Why the political class loves to peddle stories about the tabloids’ evil grip on the masses’ minds.

Tim Black

Tim Black
Columnist

Topics Free Speech

‘The sun came through the window carrying street noises on its beams, a Sunday morning clash of milk bottles from milkmen on their rounds, newspaper boys shouting to one another as they clattered along the pavement and pushed folded newspapers into letter boxes, each bearing crossword puzzles, sports news and forecasts and interesting scandal that would be struggled through with a curious and salacious indolence over plates of bacon and tomatoes and mugs of strong sweet tea.’
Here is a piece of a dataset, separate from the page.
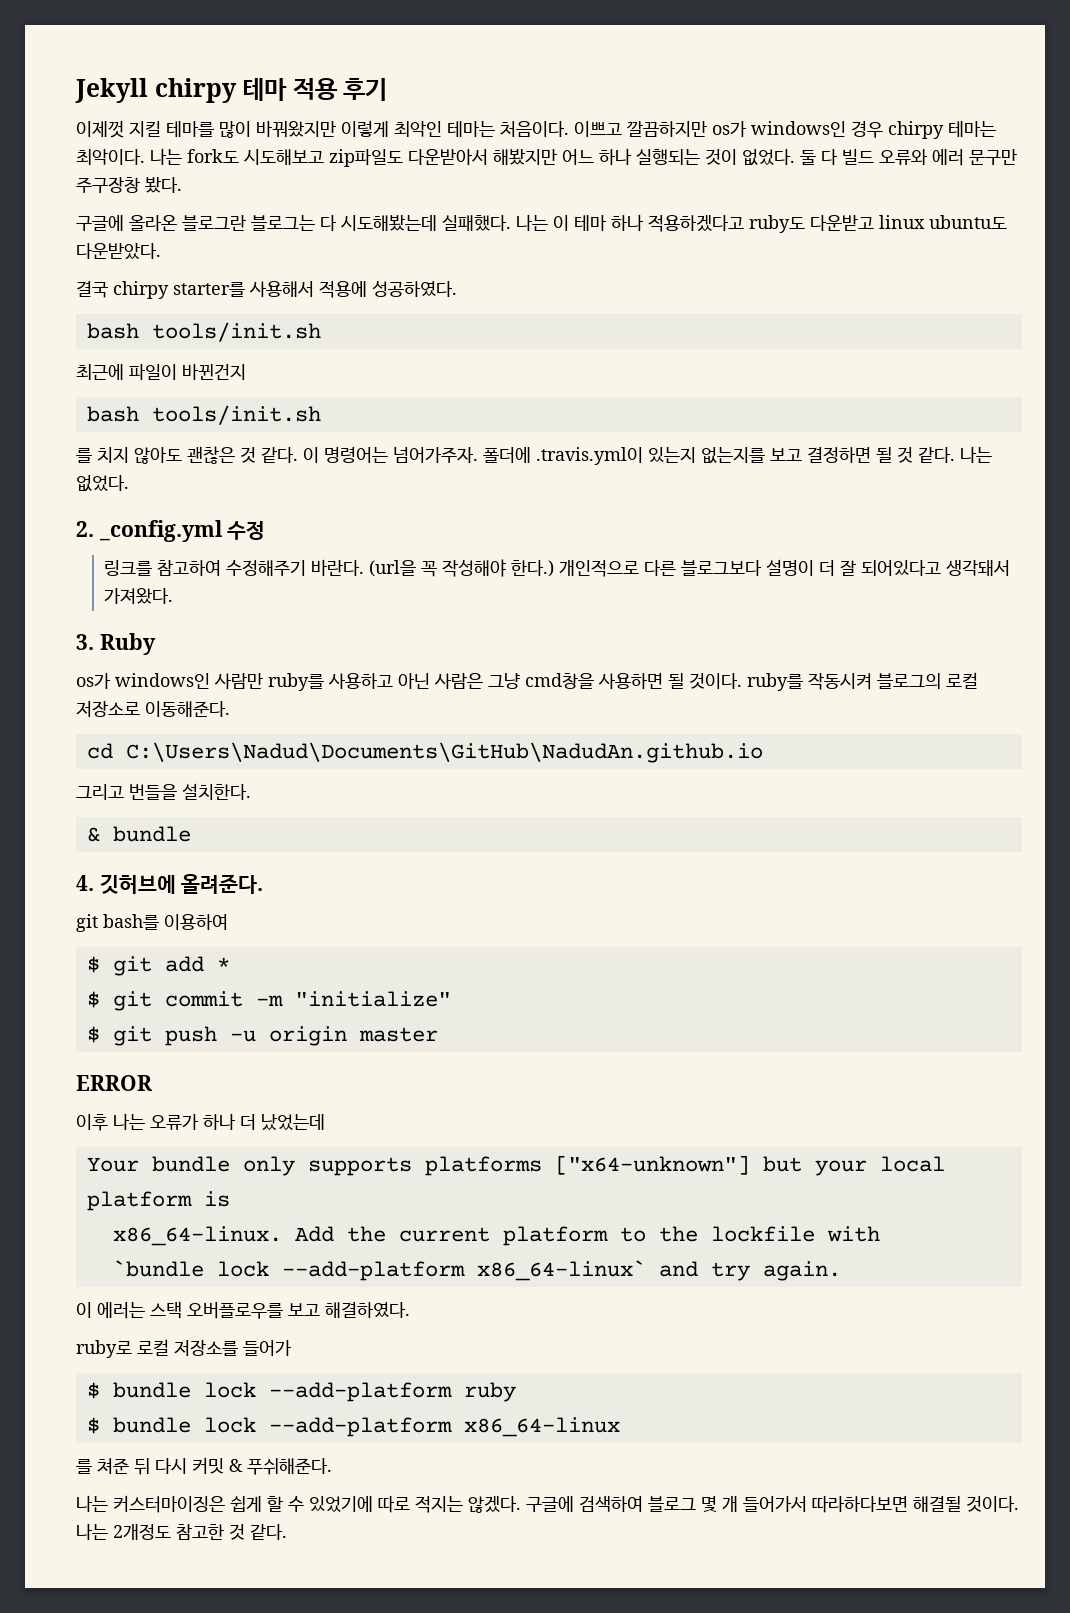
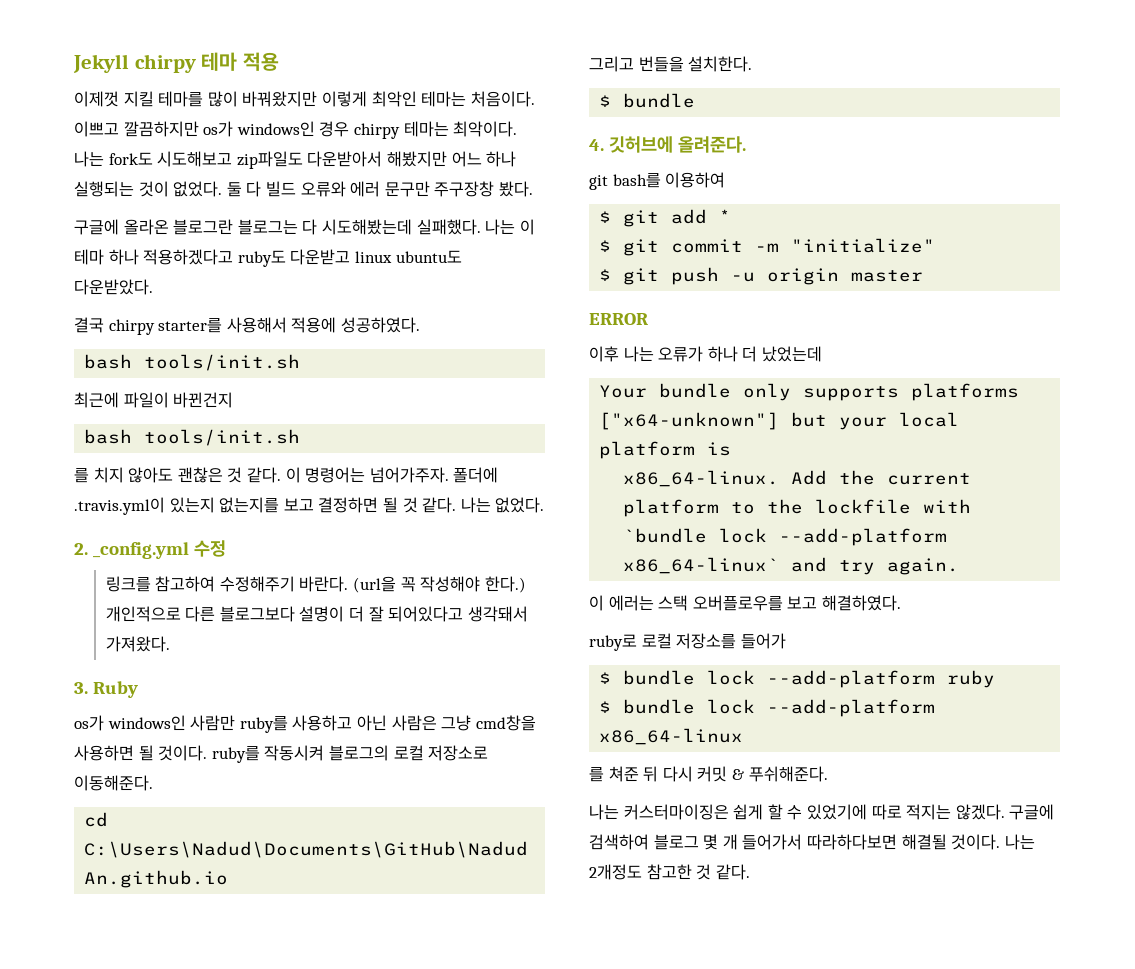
[343,78,388,101] 후기 -> (279, 61) none
[86,827,100,842] & -> [599,95,612,107] $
These lines are taken from Alan Sillitoe’s Saturday Night and Sunday Morning, a tale of working-class anti-heroism written in the 1950s. This was the era when the now defunct News of the World was at its peak. In fact, its mix of sex, crime and sensation, rounded off with the sport, was so popular that around eight million copies were being sold every Sunday. But what’s interesting about the Sillitoe excerpt is the snapshot of how the Sunday redtop, later revealed in the novel to be the News of the World, was consumed. The scandal was ‘interesting’, not fascinating; the paper’s contents were experienced lazily, ‘with… indolence’, not devoured eagerly with, say, ‘feverish intensity’. Yes, the character’s curiosity was piqued by the indecency and irreverence of the stories, but that is all. Reading the paper was a part of a Sunday morning, not its centre.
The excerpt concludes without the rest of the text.